■ Task to carry out
Set out exactly, line by line, the stretch of data below that begins at the line containing "subtotal: 8498.00 -> 7981.00" and ends at the line containing "total: 9024.88 -> 8500.86", with both ends kept.

■ Material supplied
Start of Block
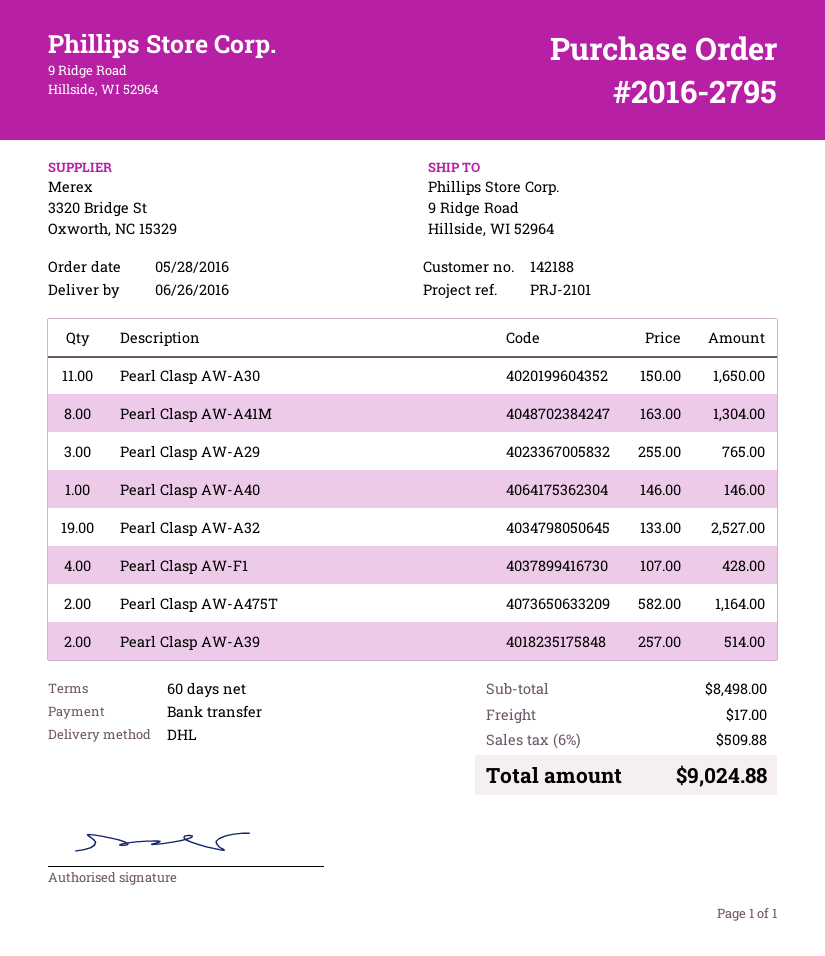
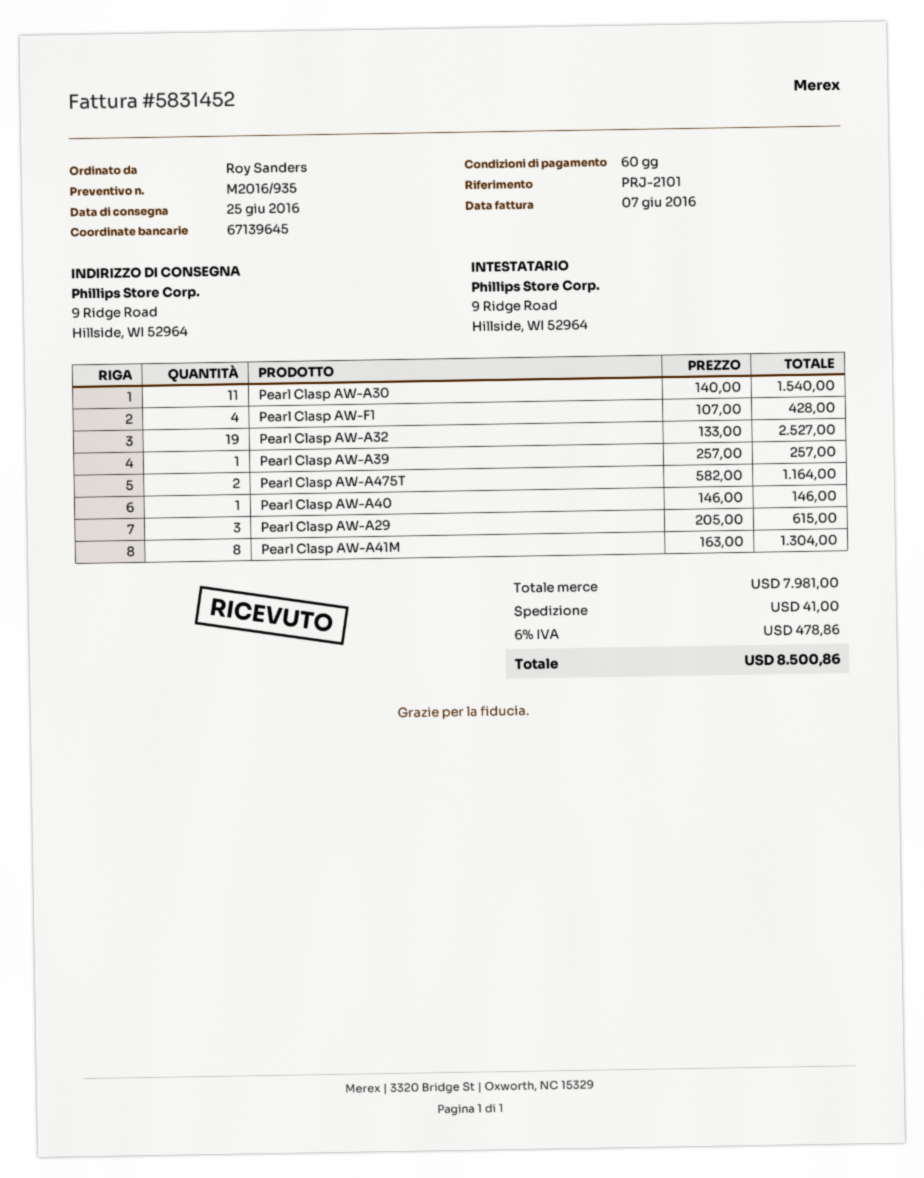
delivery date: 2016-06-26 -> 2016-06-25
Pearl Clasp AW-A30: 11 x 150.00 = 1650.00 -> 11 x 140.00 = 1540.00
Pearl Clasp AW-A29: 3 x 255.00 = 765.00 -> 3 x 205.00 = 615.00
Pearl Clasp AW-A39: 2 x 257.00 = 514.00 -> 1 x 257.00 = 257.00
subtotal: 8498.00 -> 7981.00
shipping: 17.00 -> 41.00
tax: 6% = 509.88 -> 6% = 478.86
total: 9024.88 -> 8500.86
End of Block
Start of Block
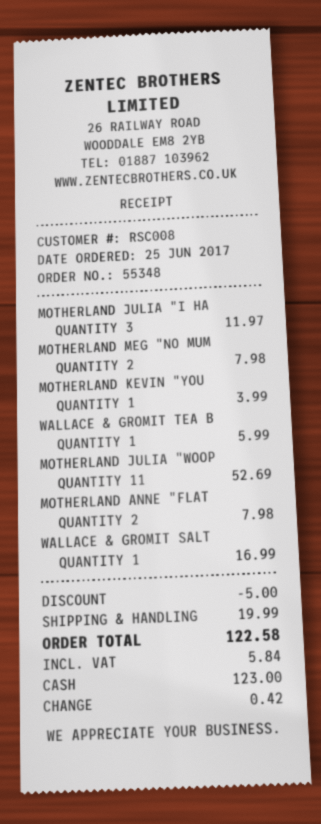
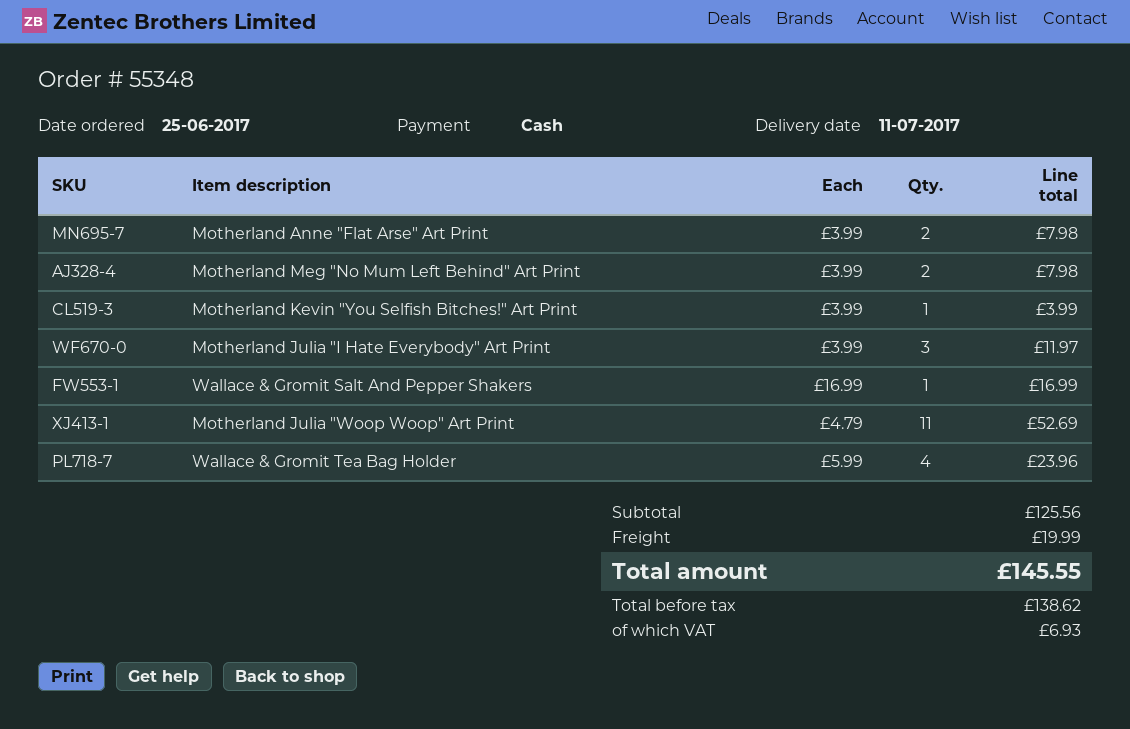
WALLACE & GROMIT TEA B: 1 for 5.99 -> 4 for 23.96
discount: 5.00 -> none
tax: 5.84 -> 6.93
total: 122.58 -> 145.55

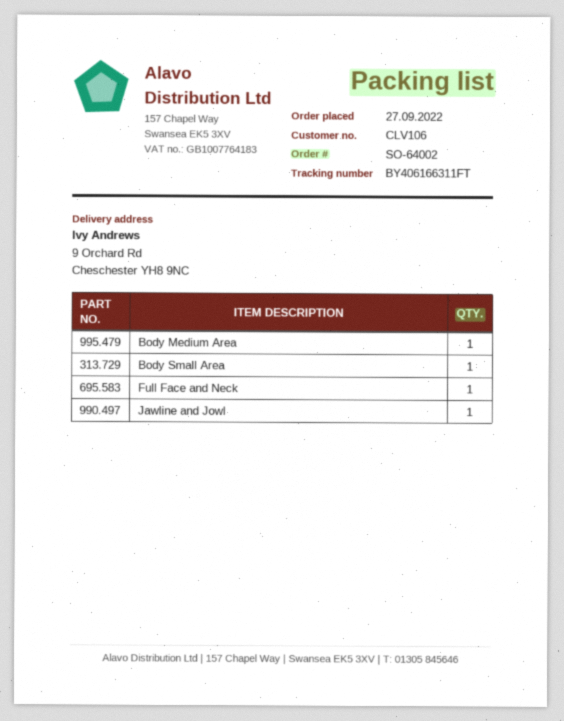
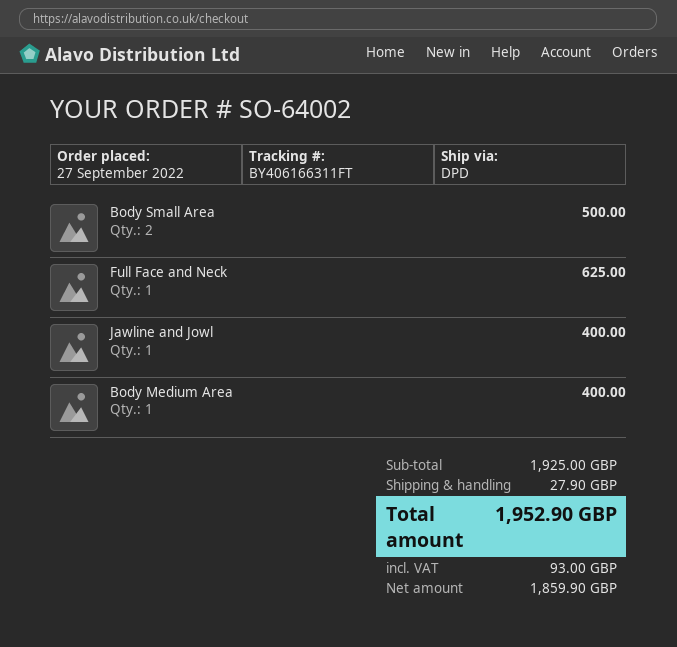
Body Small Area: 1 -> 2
End of Block
Start of Block
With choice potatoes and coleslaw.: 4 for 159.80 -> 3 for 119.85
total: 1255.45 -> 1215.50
End of Block
■ Response to this exercise
subtotal: 8498.00 -> 7981.00
shipping: 17.00 -> 41.00
tax: 6% = 509.88 -> 6% = 478.86
total: 9024.88 -> 8500.86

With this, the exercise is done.